__Problem statement__.
The answer should be an exact repeat of the stretch of material below from the line containing "-115,21 +115,21 @@" through the line containing "border-radius:3px; margin-left:4px; clip-path:polygon(0".
————
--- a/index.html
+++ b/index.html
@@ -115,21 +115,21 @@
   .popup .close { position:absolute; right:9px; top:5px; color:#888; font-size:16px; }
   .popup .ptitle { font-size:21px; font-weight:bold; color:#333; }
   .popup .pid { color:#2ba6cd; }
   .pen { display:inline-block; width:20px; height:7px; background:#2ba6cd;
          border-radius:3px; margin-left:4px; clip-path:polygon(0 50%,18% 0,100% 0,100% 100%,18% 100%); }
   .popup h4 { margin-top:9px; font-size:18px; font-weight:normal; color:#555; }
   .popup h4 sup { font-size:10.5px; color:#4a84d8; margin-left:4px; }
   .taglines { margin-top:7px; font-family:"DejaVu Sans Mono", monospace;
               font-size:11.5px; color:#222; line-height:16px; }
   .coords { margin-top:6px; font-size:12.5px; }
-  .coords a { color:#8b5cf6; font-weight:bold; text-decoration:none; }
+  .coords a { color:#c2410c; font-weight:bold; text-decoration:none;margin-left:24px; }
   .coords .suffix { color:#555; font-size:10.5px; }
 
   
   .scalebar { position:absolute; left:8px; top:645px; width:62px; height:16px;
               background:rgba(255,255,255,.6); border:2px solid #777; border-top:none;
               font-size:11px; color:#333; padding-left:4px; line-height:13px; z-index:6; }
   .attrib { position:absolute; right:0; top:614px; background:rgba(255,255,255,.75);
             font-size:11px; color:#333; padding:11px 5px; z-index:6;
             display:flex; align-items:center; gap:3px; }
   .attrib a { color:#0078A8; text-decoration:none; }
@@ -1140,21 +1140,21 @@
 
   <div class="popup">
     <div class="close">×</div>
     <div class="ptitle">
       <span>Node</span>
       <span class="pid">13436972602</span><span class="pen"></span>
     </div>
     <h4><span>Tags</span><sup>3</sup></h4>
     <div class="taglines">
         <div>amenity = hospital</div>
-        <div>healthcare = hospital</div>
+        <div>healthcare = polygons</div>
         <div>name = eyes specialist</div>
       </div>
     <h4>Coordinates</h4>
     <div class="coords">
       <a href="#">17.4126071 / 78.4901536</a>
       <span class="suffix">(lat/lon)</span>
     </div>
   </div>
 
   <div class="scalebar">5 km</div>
————
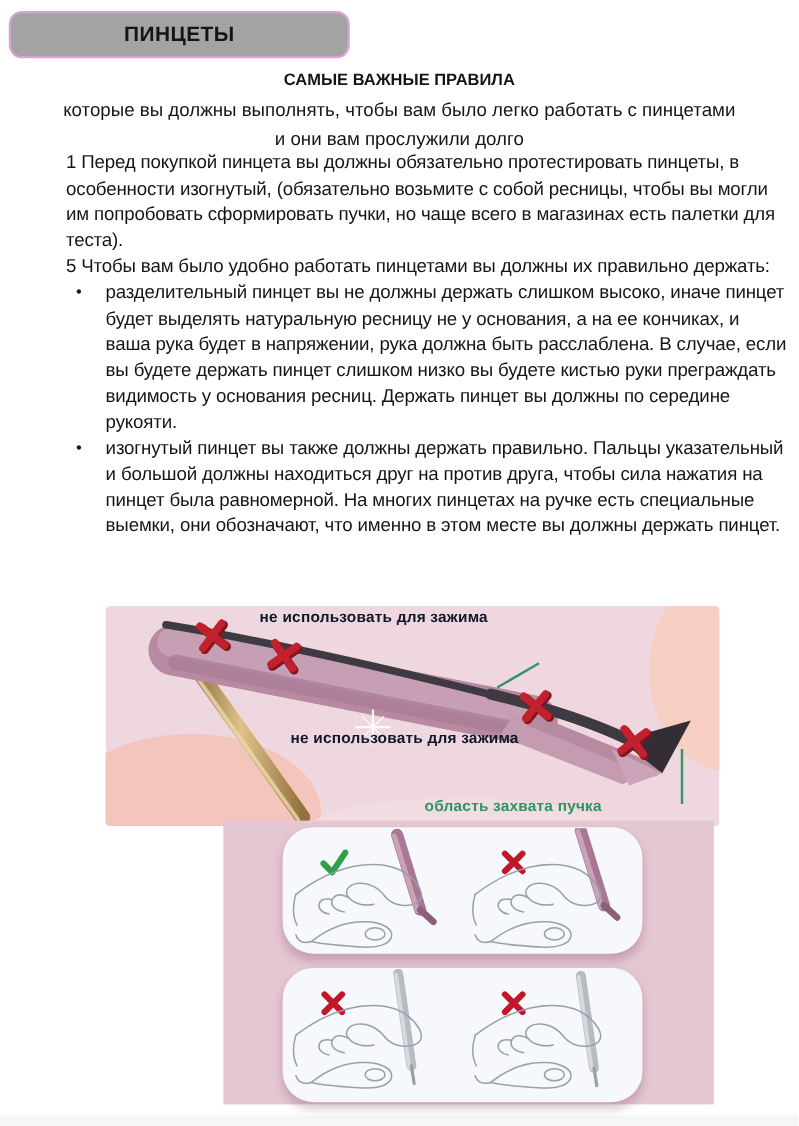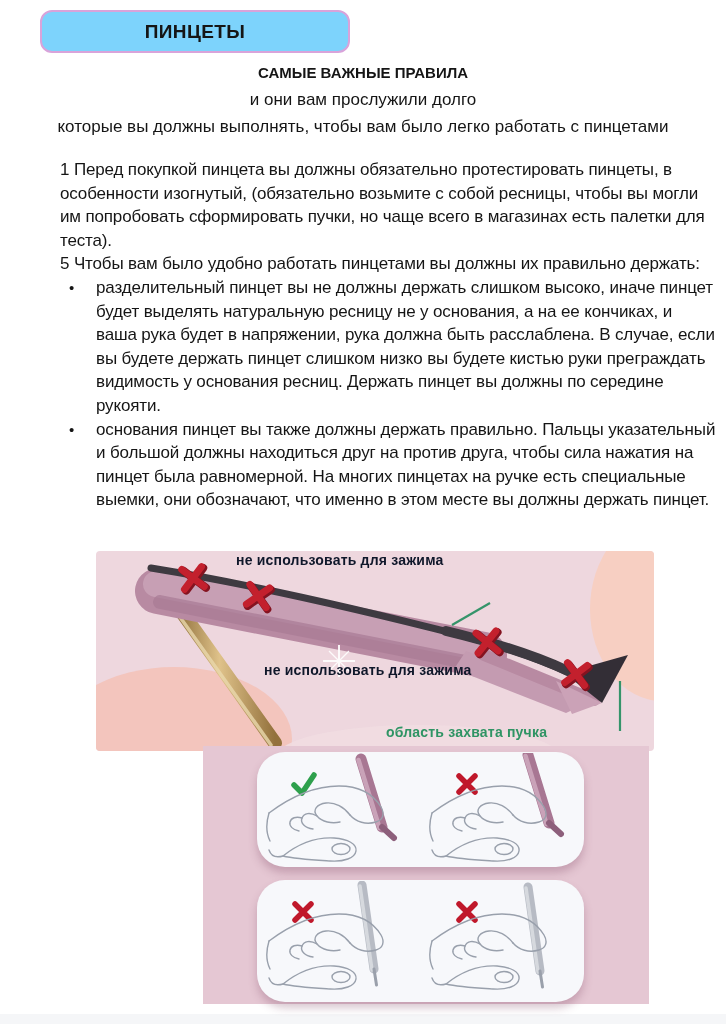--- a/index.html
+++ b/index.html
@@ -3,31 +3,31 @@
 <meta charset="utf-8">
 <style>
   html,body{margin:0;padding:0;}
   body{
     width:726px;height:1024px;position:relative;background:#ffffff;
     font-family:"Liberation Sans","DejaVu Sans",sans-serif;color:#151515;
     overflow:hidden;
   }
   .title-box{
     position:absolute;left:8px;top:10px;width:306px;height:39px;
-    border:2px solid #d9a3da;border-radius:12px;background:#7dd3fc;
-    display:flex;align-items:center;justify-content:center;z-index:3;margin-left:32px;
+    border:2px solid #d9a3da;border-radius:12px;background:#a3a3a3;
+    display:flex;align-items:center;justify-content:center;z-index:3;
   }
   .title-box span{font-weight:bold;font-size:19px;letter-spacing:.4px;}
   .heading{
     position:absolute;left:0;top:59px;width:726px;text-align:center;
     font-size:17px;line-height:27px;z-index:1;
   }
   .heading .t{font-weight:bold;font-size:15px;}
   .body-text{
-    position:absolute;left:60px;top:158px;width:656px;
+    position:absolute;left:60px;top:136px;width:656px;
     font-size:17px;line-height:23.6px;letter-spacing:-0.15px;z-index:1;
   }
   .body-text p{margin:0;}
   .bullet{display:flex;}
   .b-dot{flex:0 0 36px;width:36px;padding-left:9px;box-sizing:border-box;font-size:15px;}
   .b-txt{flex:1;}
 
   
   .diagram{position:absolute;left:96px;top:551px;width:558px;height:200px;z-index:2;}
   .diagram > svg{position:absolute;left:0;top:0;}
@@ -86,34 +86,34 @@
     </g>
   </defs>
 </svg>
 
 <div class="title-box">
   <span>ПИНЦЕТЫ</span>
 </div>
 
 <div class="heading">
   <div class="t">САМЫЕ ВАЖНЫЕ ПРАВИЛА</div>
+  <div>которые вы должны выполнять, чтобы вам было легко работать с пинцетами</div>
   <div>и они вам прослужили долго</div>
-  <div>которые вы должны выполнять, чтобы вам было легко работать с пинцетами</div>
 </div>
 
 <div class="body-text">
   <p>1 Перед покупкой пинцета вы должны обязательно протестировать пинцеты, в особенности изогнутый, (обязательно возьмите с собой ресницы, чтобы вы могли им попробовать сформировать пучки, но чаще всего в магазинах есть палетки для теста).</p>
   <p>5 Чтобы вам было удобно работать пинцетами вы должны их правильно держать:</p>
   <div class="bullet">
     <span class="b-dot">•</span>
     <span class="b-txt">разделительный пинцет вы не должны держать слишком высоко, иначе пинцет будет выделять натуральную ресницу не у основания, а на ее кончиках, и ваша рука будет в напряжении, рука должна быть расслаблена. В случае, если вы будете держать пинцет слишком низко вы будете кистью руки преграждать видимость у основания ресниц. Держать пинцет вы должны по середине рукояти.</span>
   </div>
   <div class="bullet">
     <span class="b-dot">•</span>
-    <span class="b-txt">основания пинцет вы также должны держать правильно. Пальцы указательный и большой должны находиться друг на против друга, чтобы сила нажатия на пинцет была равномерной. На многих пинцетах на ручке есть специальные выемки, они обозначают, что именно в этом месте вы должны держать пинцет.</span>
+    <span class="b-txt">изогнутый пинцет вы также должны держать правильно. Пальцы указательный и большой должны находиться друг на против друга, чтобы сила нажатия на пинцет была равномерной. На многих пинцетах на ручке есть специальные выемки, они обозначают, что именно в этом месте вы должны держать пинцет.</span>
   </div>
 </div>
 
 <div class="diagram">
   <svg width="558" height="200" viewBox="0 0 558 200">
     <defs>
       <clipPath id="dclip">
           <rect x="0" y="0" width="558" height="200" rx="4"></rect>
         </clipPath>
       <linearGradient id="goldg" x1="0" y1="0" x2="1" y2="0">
————
__Result of the exercise__.
@@ -115,21 +115,21 @@
   .popup .close { position:absolute; right:9px; top:5px; color:#888; font-size:16px; }
   .popup .ptitle { font-size:21px; font-weight:bold; color:#333; }
   .popup .pid { color:#2ba6cd; }
   .pen { display:inline-block; width:20px; height:7px; background:#2ba6cd;
          border-radius:3px; margin-left:4px; clip-path:polygon(0 50%,18% 0,100% 0,100% 100%,18% 100%); }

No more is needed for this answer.